Friday, April 8, 2011

Two Great Realistic Fiction Books

Pick-up Game: A Full Day of Full Court edited by Marc Aronson & Charles R. Smith Jr.

It’s one steamy July day at the West 4th Street Court in NYC, otherwise known as The Cage. Hotshot ESPN is wooing the scouts, Boo is struggling to guard the weird new guy named Waco, a Spike Lee wannabe has video rolling, and virgin Irene is sizing up six-foot-eightand-a-half-inch Chester. Nine of YA literature’s top writers, including Walter Dean Myers, Rita Williams-Garcia, Adam Rapp, Joseph Bruchac, and Sharon Flake reveal how it all goes down in a searing collection of short stories, in which each one picks up where the previous one ends.

Nothing by Janne Teller

"Nothing matters."
"From the moment you are born, you start to die."
"The Earth is 4.6 billion years old. You'll live to be a maximum of one hundred. Life isn't worth the bother!"

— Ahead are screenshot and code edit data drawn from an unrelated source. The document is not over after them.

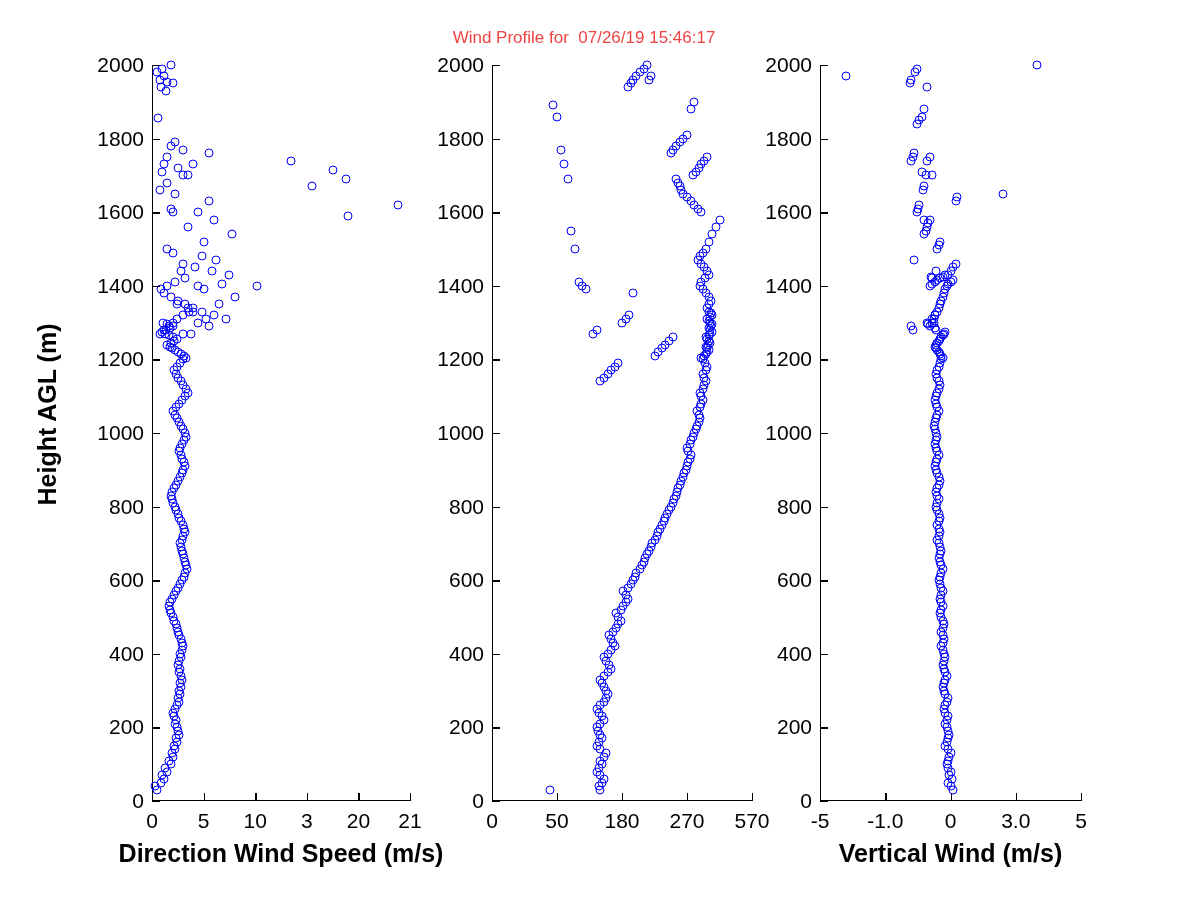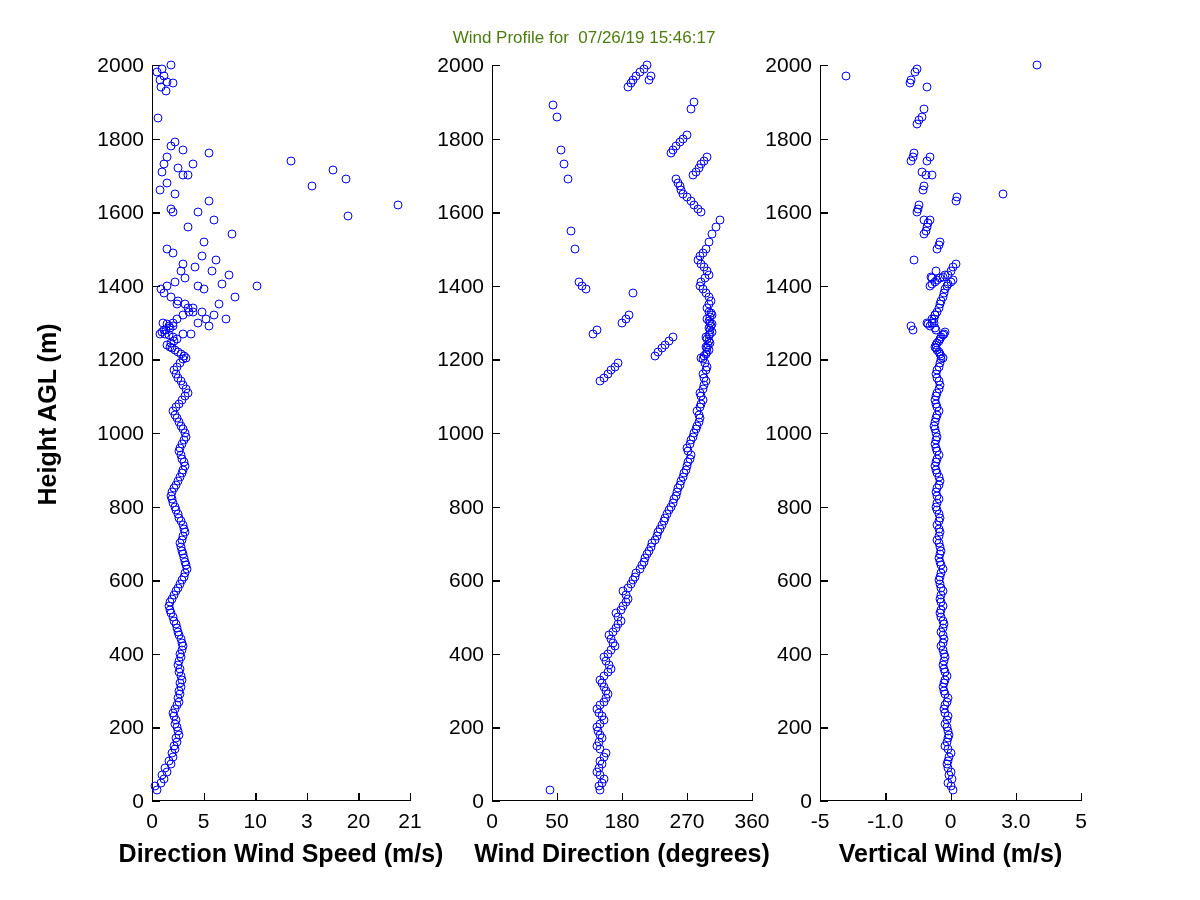--- a/index.html
+++ b/index.html
@@ -28,7 +28,7 @@
     width: 1168px;
     text-align: center;
     font-size: 17px;
-    color: #4d7c0f;
+    color: #ef4444;
     font-family: "Liberation Sans", sans-serif;
     white-space: pre;
   }

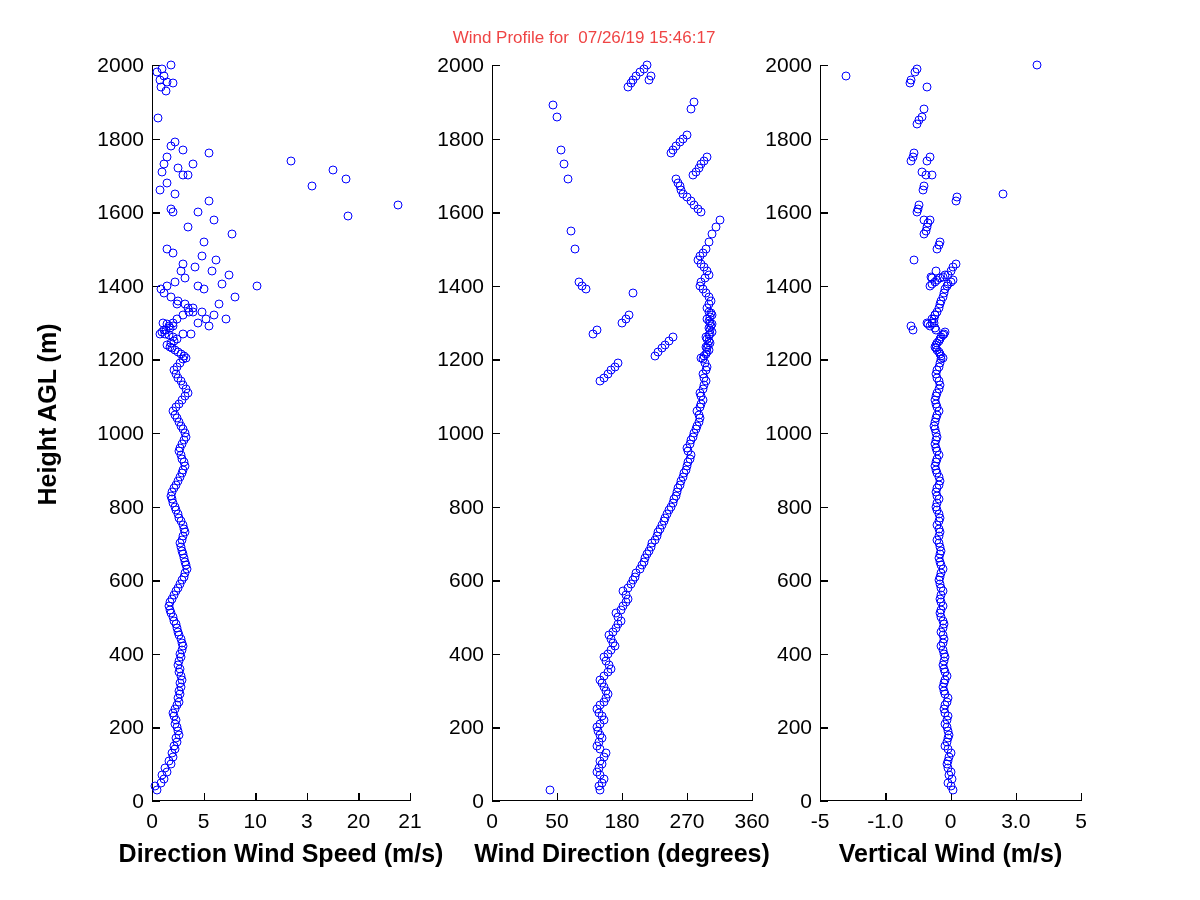--- a/index.html
+++ b/index.html
@@ -385,7 +385,7 @@
       <div class="tick-x" style="left: 195px; top: 728px;"></div>
       <div class="xticklabel" style="left: 195px; top: 744px;">270</div>
       <div class="tick-x" style="left: 260px; top: 728px;"></div>
-      <div class="xticklabel" style="left: 260px; top: 744px;">360</div>
+      <div class="xticklabel" style="left: 260px; top: 744px;">570</div>
       <div class="tick-y" style="left: 0px; top: 736px;"></div>
       <div class="yticklabel" style="left: -70px; width: 62px; top: 736px;">0</div>
       <div class="tick-y" style="left: 0px; top: 662.4px;"></div>

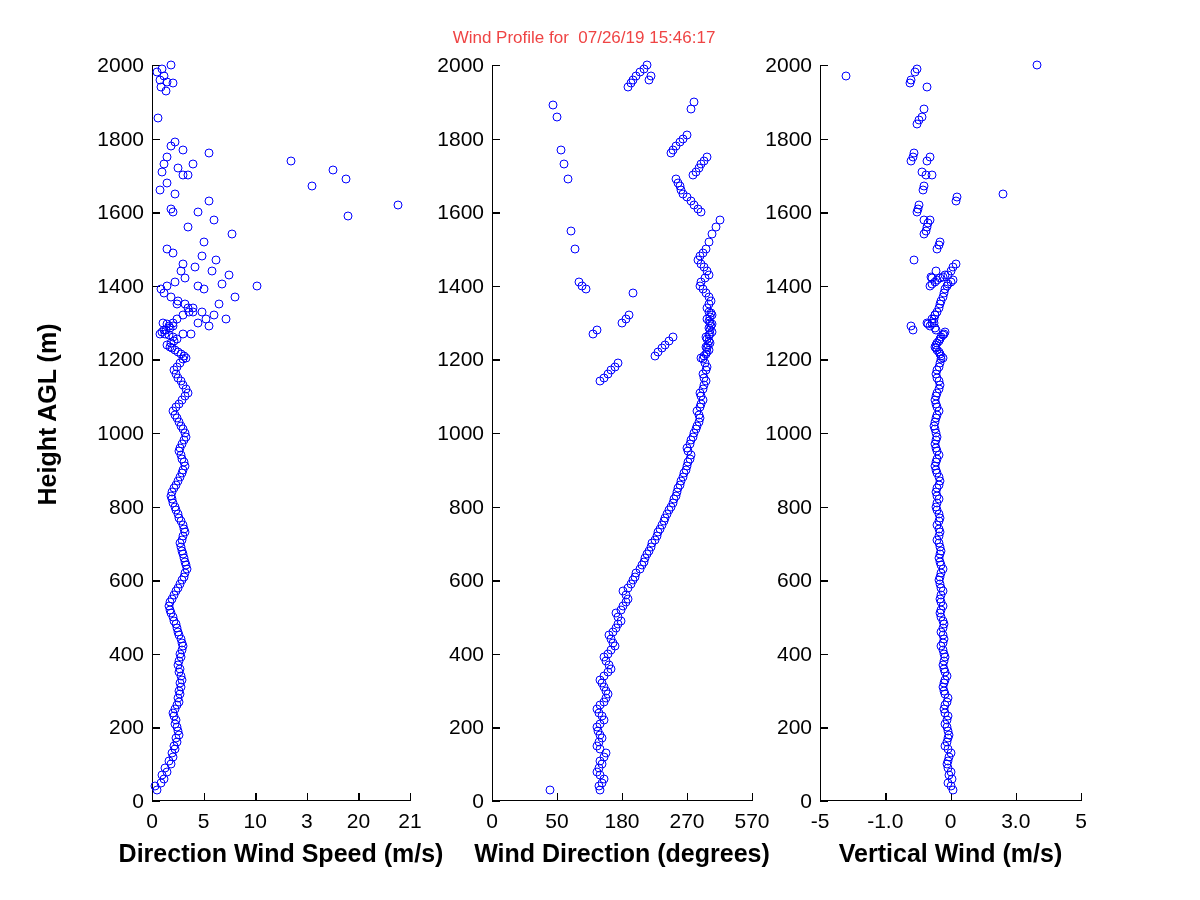--- a/index.html
+++ b/index.html
@@ -408,7 +408,6 @@
       <div class="yticklabel" style="left: -70px; width: 62px; top: 73.6px;">1800</div>
       <div class="tick-y" style="left: 0px; top: 0px;"></div>
       <div class="yticklabel" style="left: -70px; width: 62px; top: 0px;">2000</div>
-      <div class="xlabel" style="left: 130px; top: 774px;">Wind Direction (degrees)</div>
       <div class="marker-layer" style="width: 260px; height: 736px;">
         <div class="marker" style="left: 108.333px; top: 724.96px; border-color: rgb(0, 0, 255);"></div>
         <div class="marker" style="left: 106.889px; top: 721.28px; border-color: rgb(0, 0, 255);"></div>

So says Pierre Anthon when he decides that there is no meaning to life, leaves the classroom, climbs a plum tree, and stays there. His friends and classmates cannot get him to come down, not even by pelting him with rocks. So to prove to him that there is a meaning to life, they set out to build a heap of meaning in an abandoned sawmill. But it soon becomes obvious that each person cannot give up what is most meaningful, so they begin to decide for one another what the others must give up. The pile is started with a lifetime's collection of Dungeons & Dragons books, a fishing rod, a pair of green sandals, a pet hamster — but then, as each demand becomes more extreme, things start taking a very morbid twist, and the kids become ever more desperate to get Pierre Anthon down. And what if, after all these sacrifices, the pile is not meaningful enough?